> **Assignment**
Without including any pictures, copy every line below exactly.

Content revision data
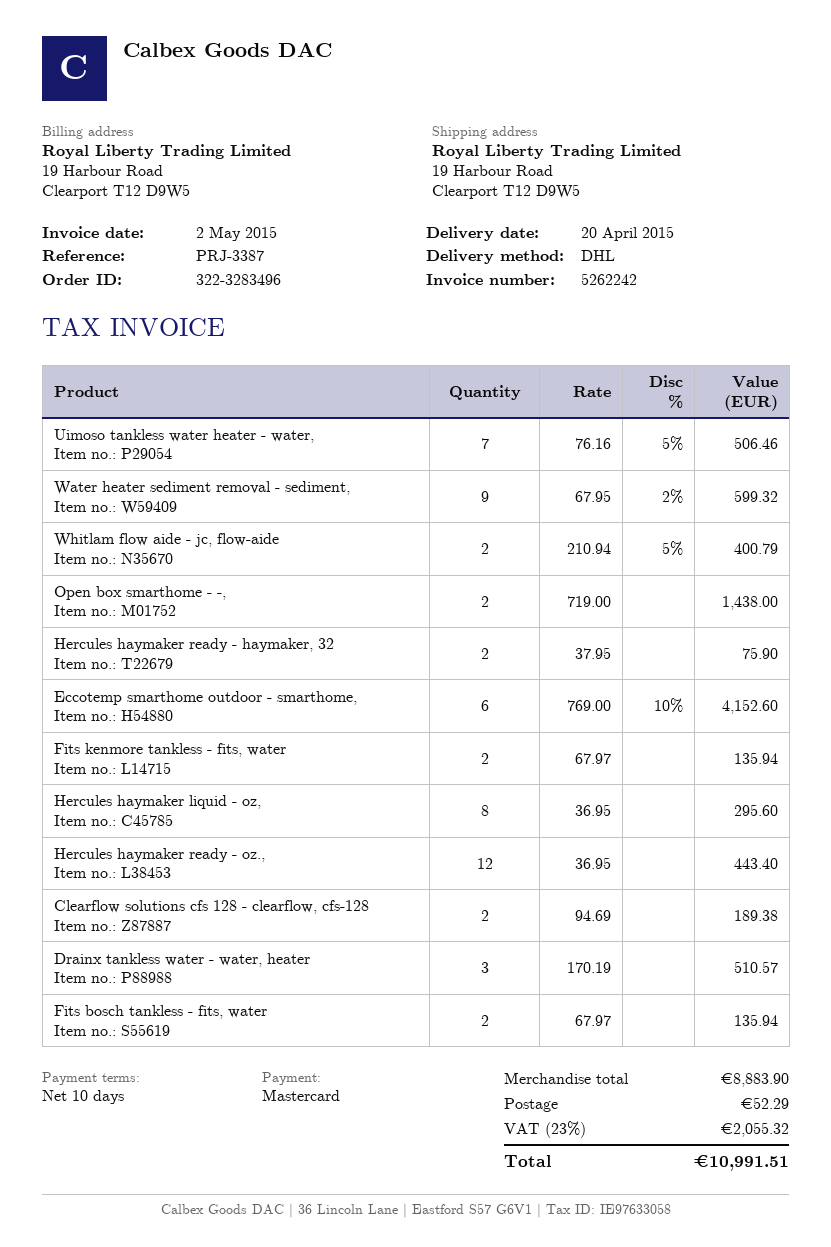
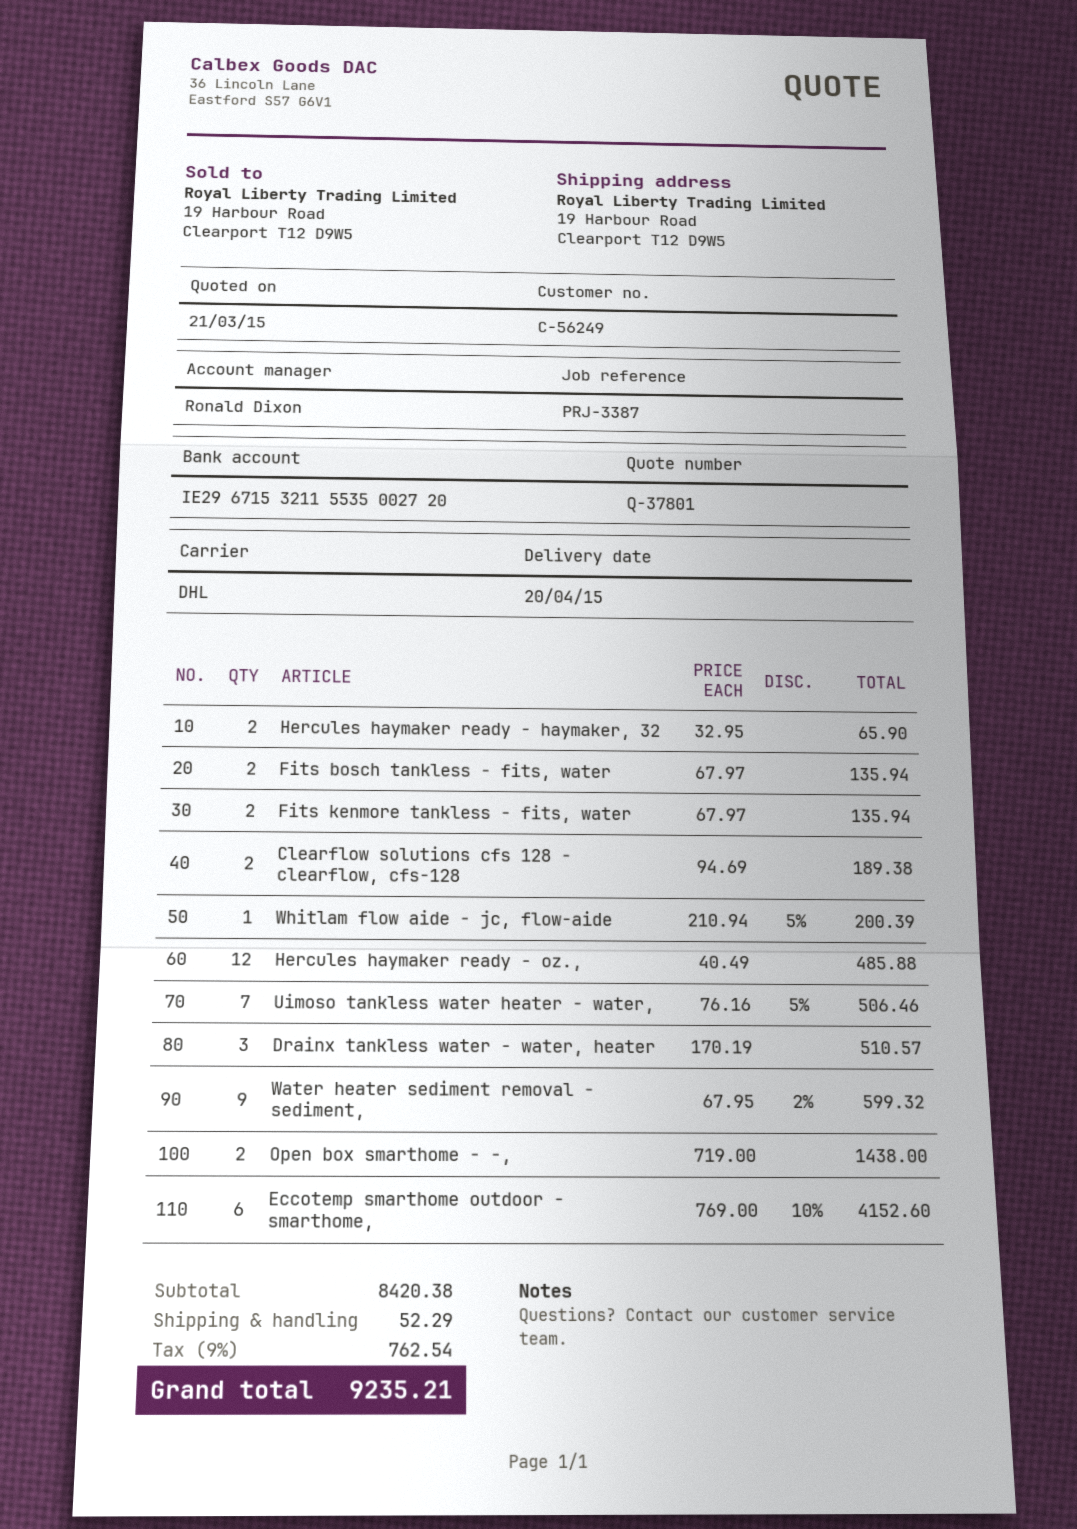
Whitlam flow aide - jc, flow-aide: 2 x 210.94 - 5% = 400.79 -> 1 x 210.94 - 5% = 200.39
Hercules haymaker ready - haymaker, 32: 2 x 37.95 = 75.90 -> 2 x 32.95 = 65.90
Hercules haymaker liquid - oz,: 8 x 36.95 = 295.60 -> none
Hercules haymaker ready - oz.,: 12 x 36.95 = 443.40 -> 12 x 40.49 = 485.88
subtotal: 8883.90 -> 8420.38
tax: 23% = 2055.32 -> 9% = 762.54
total: 10991.51 -> 9235.21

> **Exercise response**
Whitlam flow aide - jc, flow-aide: 2 x 210.94 - 5% = 400.79 -> 1 x 210.94 - 5% = 200.39
Hercules haymaker ready - haymaker, 32: 2 x 37.95 = 75.90 -> 2 x 32.95 = 65.90
Hercules haymaker liquid - oz,: 8 x 36.95 = 295.60 -> none
Hercules haymaker ready - oz.,: 12 x 36.95 = 443.40 -> 12 x 40.49 = 485.88
subtotal: 8883.90 -> 8420.38
tax: 23% = 2055.32 -> 9% = 762.54
total: 10991.51 -> 9235.21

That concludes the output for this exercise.